Pursuant to the Agreement and Plan of Merger (the “Merger Agreement”), dated as of September 26, 2023, by and among Alfasigma S.p.A., an Italian società per azioni (“Parent”), Interstellar Acquisition Inc., a Delaware corporation and a wholly owned subsidiary of Parent (“Purchaser”), and the Company, Purchaser merged with and into the Company with the Company surviving the merger as a wholly owned subsidiary of Parent. The Merger became effective on November 8, 2023, upon the filing of the certificate of merger with the Secretary of State of the State of Delaware.

 

As a result of the Merger, the Company has terminated all offerings and sales pursuant to the Registration Statements.

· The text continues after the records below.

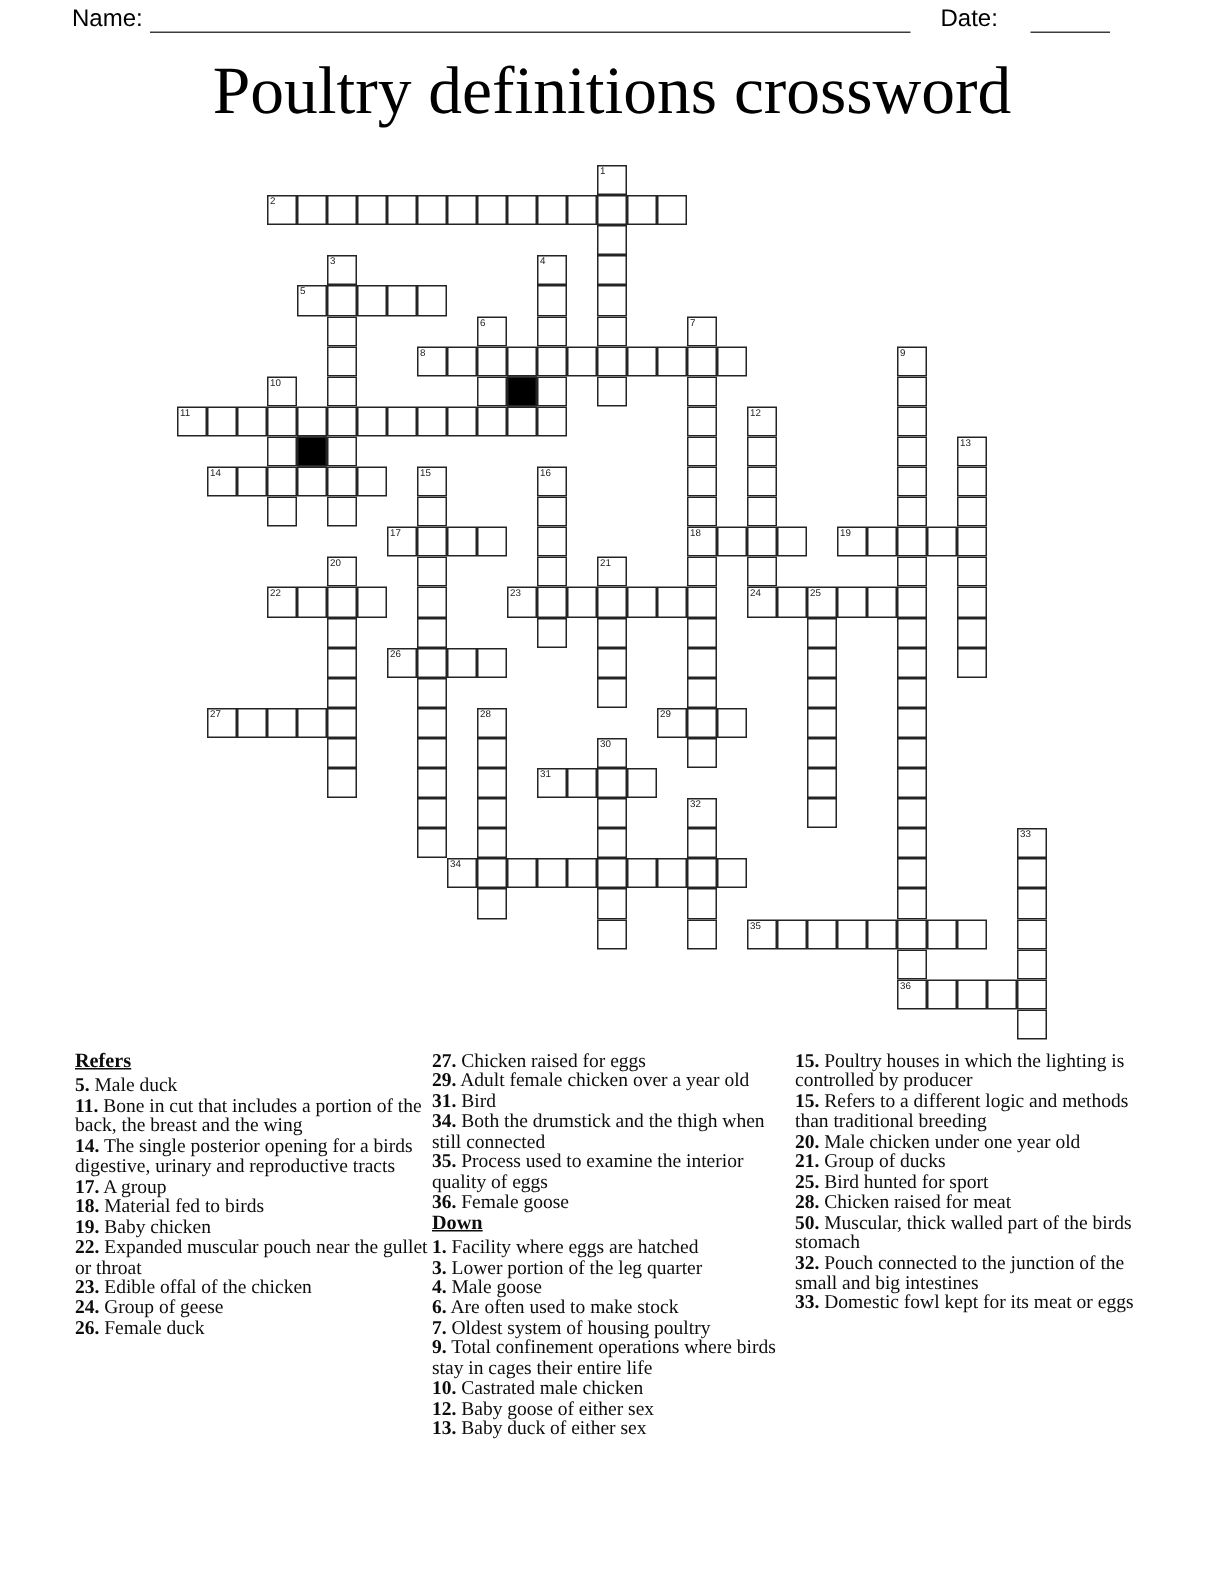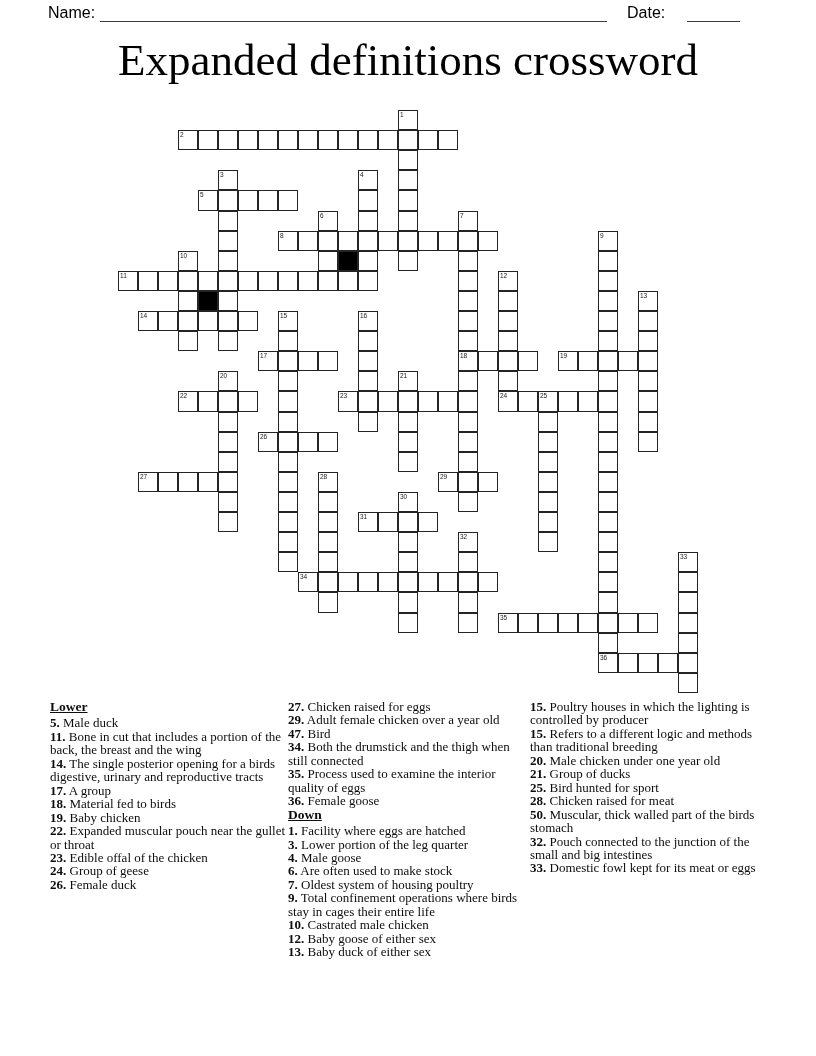"Expanded definitions crossword" div { text: Expanded -> Poultry }
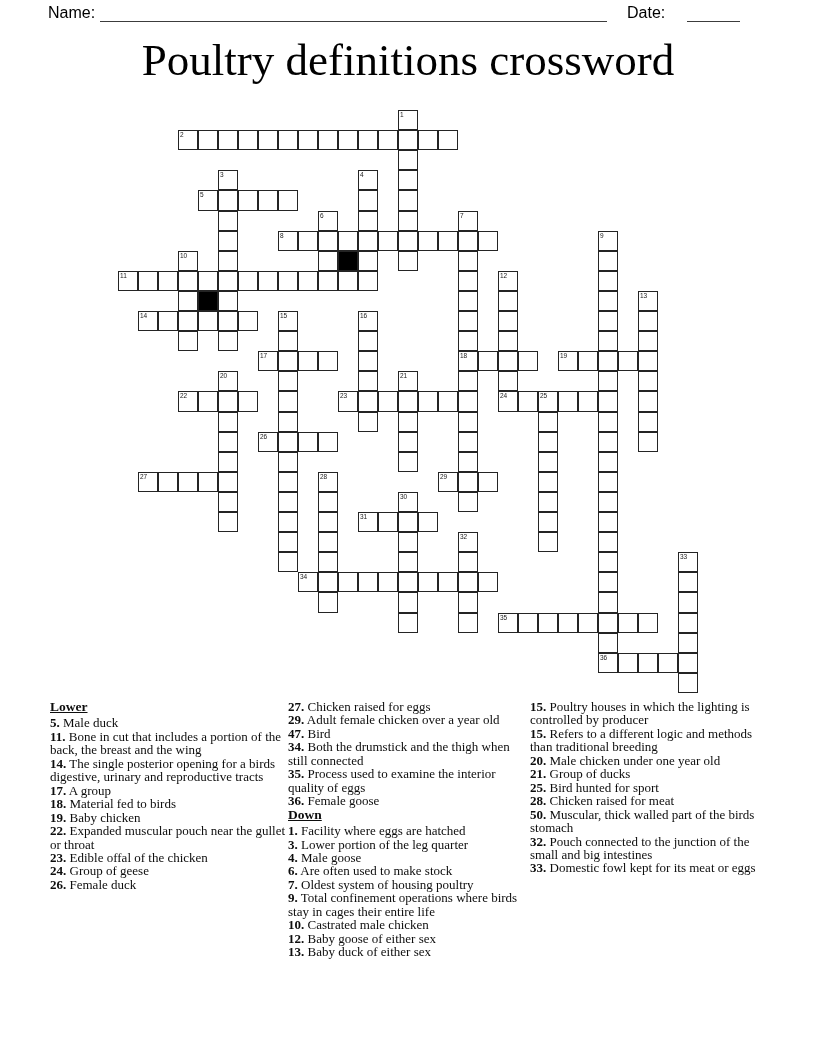"Lower" div.clue-head { text: Lower -> Refers }
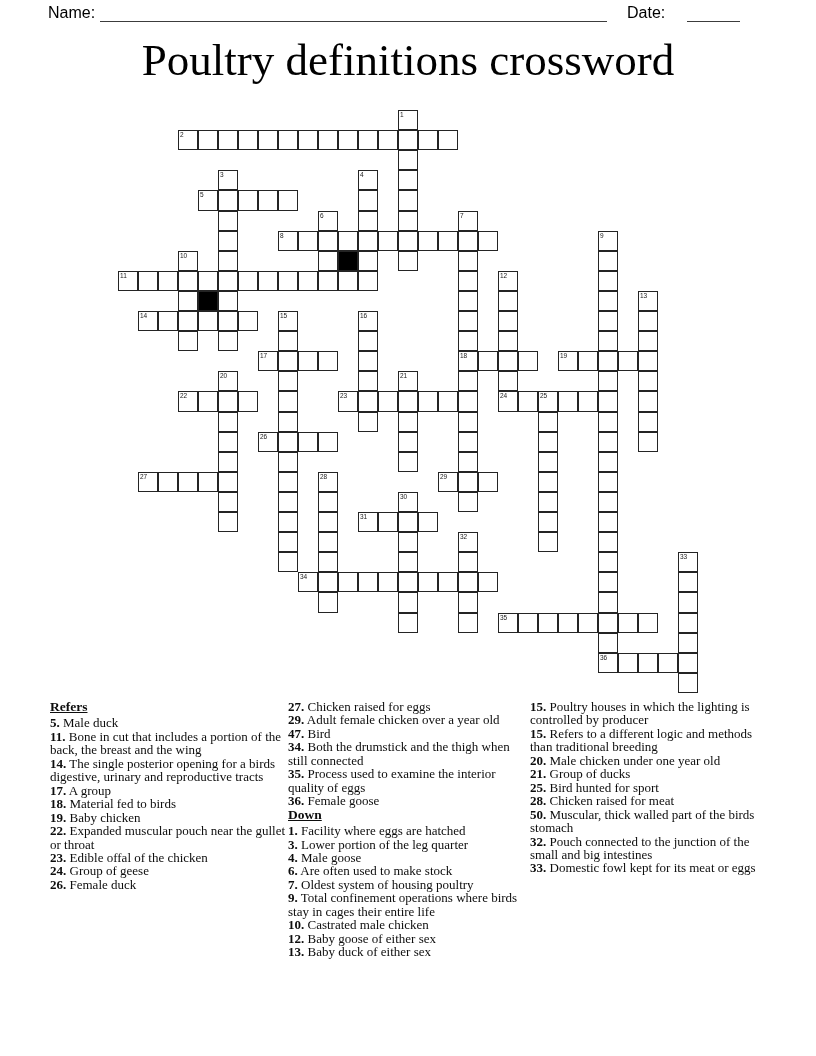"47." b { text: 47 -> 31 }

In accordance with an undertaking made by the Company in the Registration Statements to remove from registration, by means of these Post-Effective Amendments, any of the Shares registered under the Registration Statements that remain unsold at the termination of the offerings, the Company hereby amends the Registration Statements to remove from registration the Shares registered but remaining unsold under the Registration Statements as of the date of these Post-Effective Amendments.

 

 

 

SIGNATURES

 

Pursuant to the requirements of the Securities Act of 1933, as amended, the Company certifies that it has reasonable grounds to believe that it meets all of the requirements for filing on Form S-8 and has duly caused these Post-Effective Amendments to the Registration Statements described above to be signed on its behalf by the undersigned, thereunto duly authorized, in Bologna, Italy, on November 8, 2023.

 

INTERCEPT PHARMACEUTICALS, INC.
   
By: /s/ Michele Cera  
Name: Michele Cera  
Title: Executive Director  

 

Pursuant to the Rule 478 of the Securities Act of 1933, as amended, no other person is required to sign this Post-Effective Amendments to the Registration Statements.